Work a bit more in PS to soften the textures. 

You're on the right track....shooting nudes just takes time and practice.


----------



## elemental

Were these by any chance shot around midday? I think you definitelty have an eye for interesting shots, and you're definitely better off with an eye but some technical things to work on, because technique is comparatively easy to learn.

I would try shooting closer to morning or evening when there is less light, which will also allow for bigger apertures and shallower depths of field. I think the timing would solve a lot of problems at once.
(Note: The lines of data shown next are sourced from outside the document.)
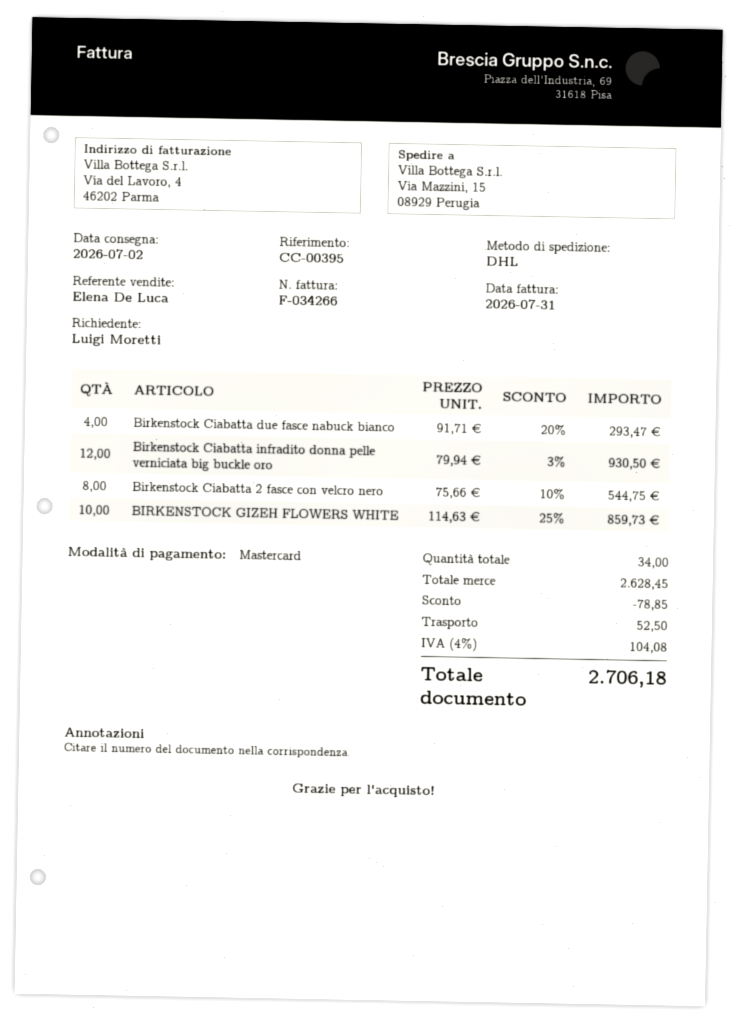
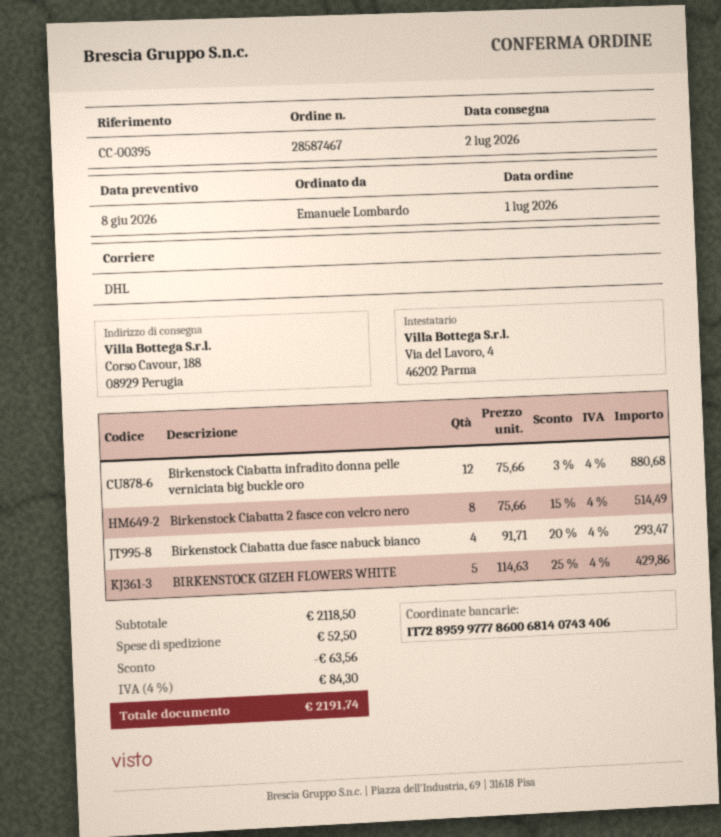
ordered by: Luigi Moretti -> Emanuele Lombardo
ship to: Via Mazzini, 15, 08929 Perugia -> Corso Cavour, 188, 08929 Perugia
Birkenstock Ciabatta infradito donna pelle verniciata big buckle oro: 12 x 79.94 - 3% = 930.50 -> 12 x 75.66 - 3% = 880.68
Birkenstock Ciabatta 2 fasce con velcro nero: 8 x 75.66 - 10% = 544.75 -> 8 x 75.66 - 15% = 514.49
BIRKENSTOCK GIZEH FLOWERS WHITE: 10 x 114.63 - 25% = 859.73 -> 5 x 114.63 - 25% = 429.86
subtotal: 2628.45 -> 2118.50
discount: 78.85 -> 63.56
tax: 4% = 104.08 -> 4% = 84.30
total: 2706.18 -> 2191.74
I do like these though. I am jealous- at my current location, models (especially nude) are in short supply. A rather awkward topic to broach with friends.


----------



## Alpha

Oh boy.

Why don't we start with clothed subjects and some technical matters like lighting before graduating to nudes.


----------



## Fox Paw

There's a lot to like about these but I echo the comments about the time of day, the shadows and the lighting.  The desert light can be a bear.  You might try getting out very early or very late or waiting for an overcast day.


----------



## dEARlEADER

two words....

assistant

and

reflector


ps - I volunteer to be your assistant on next shoot...


----------



## Rachelsne

1,2,4,5 do nothing for me, the lighting is way to harsh and I am not keen on the poses

The others are not so bad, I do recommend coming out of program mode and experimenting with the creative zones-manual mode is awsome  
oh and as an after thought I think her hands covering her boobls looks a little awkward.

not a bad start ...


----------



## MelodySoul

Girl needs to wear some nicer undies, that bra is looking pretty threadbare.


----------



## ATXshots

Well, your photos are better than anything I have shot...but I would shoot this model clothed. 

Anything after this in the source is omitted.